Nat looked her straight in the eye for the first time, and she predictably averted her gaze.

 

“Yes,” he said flatly. “That would have been the thing to do.”

 

“Why? Would you care to tell me why that would have been a good way to handle things?”

 

“Sure,” Nat said. “Happy to. Because then I would have known that my mother was a rotten piece of crap who didn’t give a shit about me—” Nat felt her rise to object to his language, but he raised a hand and she retreated again. In his peripheral vision he saw Roger take a step forward, then just freeze and wait. “No. I’m not done. I would have known all that about her. But I would have known I could trust you. And then I would have had one person in my life I knew I could trust.”

 

They both stared at the table for an awkward space of time.

 

“Well, I’m not sure I agree with you,” she said. “But let’s say you’re right. I’m human and we all make mistakes. Right or wrong, I did what I thought best. You can forgive me for that. Right?”

 

Nat didn’t answer. Because he did not forgive her.

 

“After everything you gave me to forgive?” she asked.

 

It’s news to me if you ever forgave me for anything, Nat thought. But he said nothing.

 

“And the other thing I came to say to you. I know you’re getting out next week. When you turn eighteen. And if you really have learned your lesson now … and I can only hope you have … if you will absolutely promise me that there will be no more violence and no more stealing and lying, and that you’ll get a job and walk a straight road … you can come back home. And we can try it again.”

 

Nat had just opened his mouth to tell her where she could stick her patronizing little offer when he remembered that Roger, the rudeness police, was standing within hearing distance.

 

“No thank you.”

 

“Excuse me? What did you say?”

 

“You heard me. I said no thank you.”

 

“So where are you going to go?”

 

“Back to Nathan McCann’s house.”

 

“Are you trying to tell me that man has actually welcomed you back? After everything you’ve done? That sounds like a pipe dream to me.
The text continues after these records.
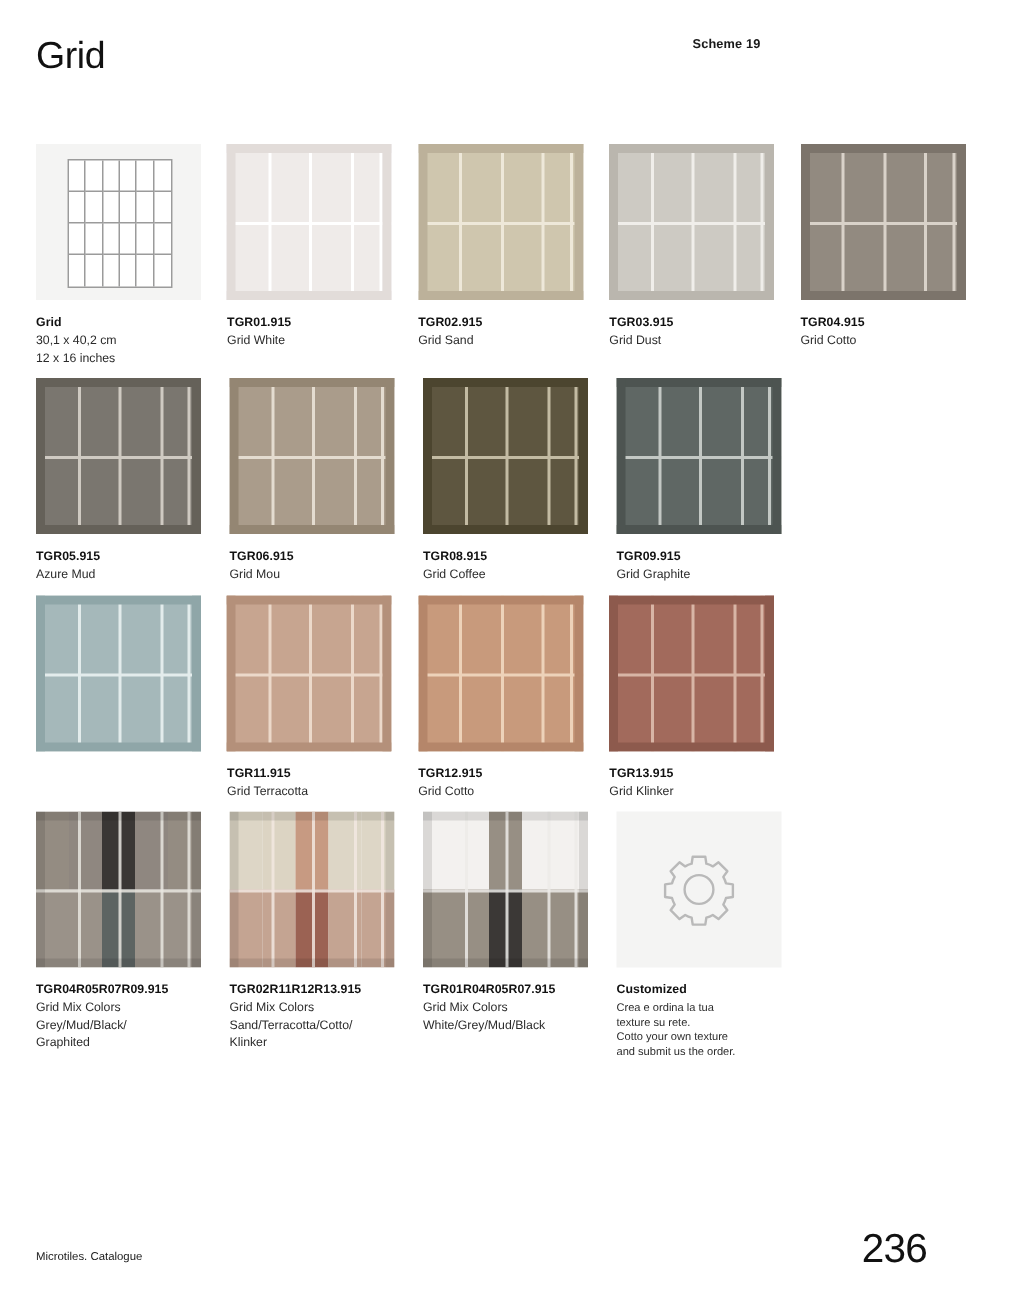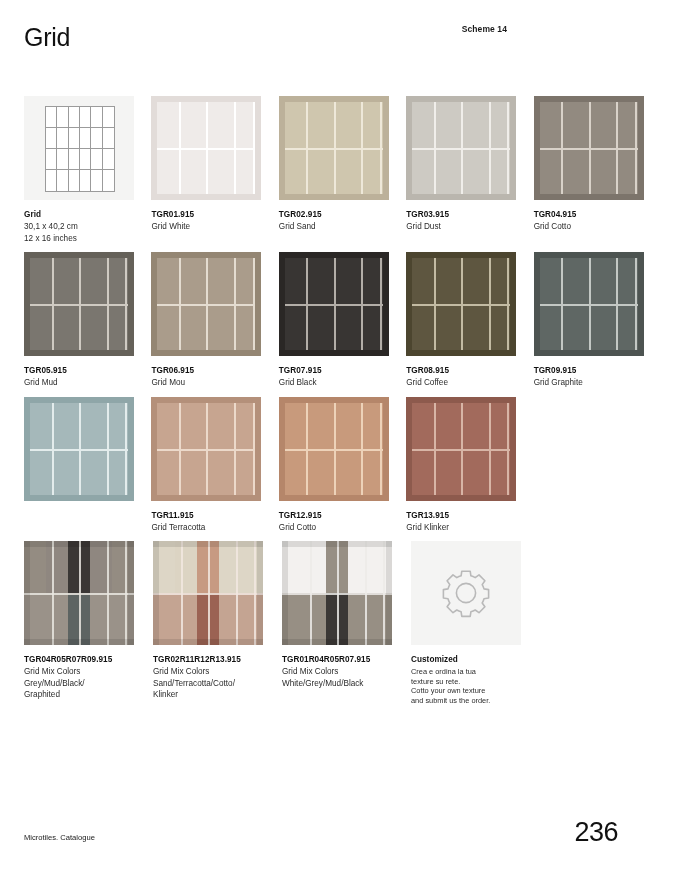"Scheme 14" div.scheme { text: 14 -> 19 }
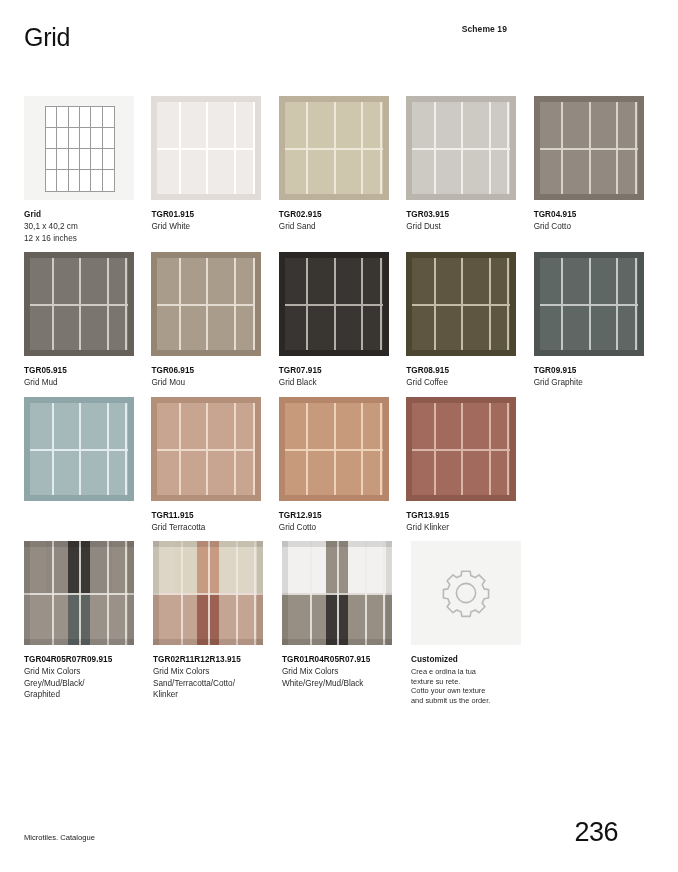"TGR07.915" div.cell { html: <div> <div> <div></div> <div></div> <div></div> <div></div> <div></div> <div></div> <div></div> <div></div> <div></div> <div></div> </div> <div> <div>TGR07.915</div> <div> <span>Grid Black</span> </div> </div> </div> -> none }
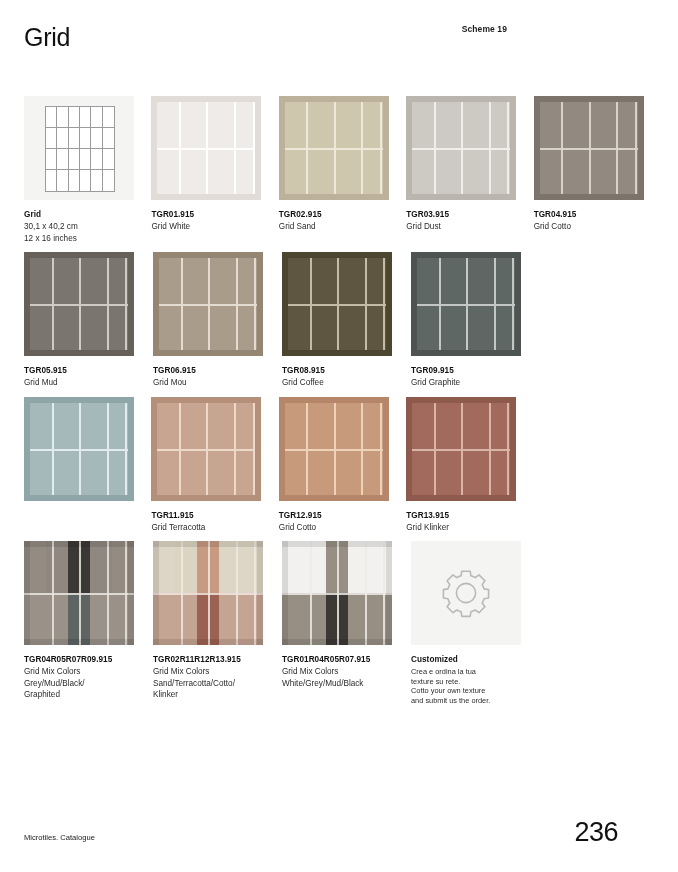"Grid Mud" span.ln { text: Grid -> Azure }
I would think he’d have washed his hands of you long ago.”

 

“He will never wash his hands of me!” Nat shouted, slamming the table with the heel of one hand. Out of the corner of his eye Nat saw the other guy and his parents jump. Roger gave him a stern look of warning. “If he washed his hands of me, why is he out in the waiting room right now?” Nat asked, still quite agitated. “You go ask him if I’m welcome with him. And while you’re at it, tell him to come in now. And you go home. And don’t ever come back here again. This conversation is over.”

 

At first, nothing. No movement. No reply.

 

Then the old woman sighed deeply. Rose heavily to her feet with a grunt.

 

Nathan purposely did not watch as she walked out of the room.

 

“Hell of a way to talk to your own grandmother,” Roger said.

 

“You stay out of this,” Nat snapped back.

 

Surprisingly, Roger returned no comment.

 

Nat looked up again to see Nathan McCann lower himself into the chair across from him.

 

“So,” the old man said. “Did you and your grandmother have a good talk?”

 

“No,” Nat said. “It sucked. But at least it was our last talk. That was the only good thing about it.”

 

“You know, she calls me. Every week. To see if you’re OK.”

 

“No,” Nat said. “I didn’t know that. You never told me that.”

 

“I’m telling you now,” the old man said.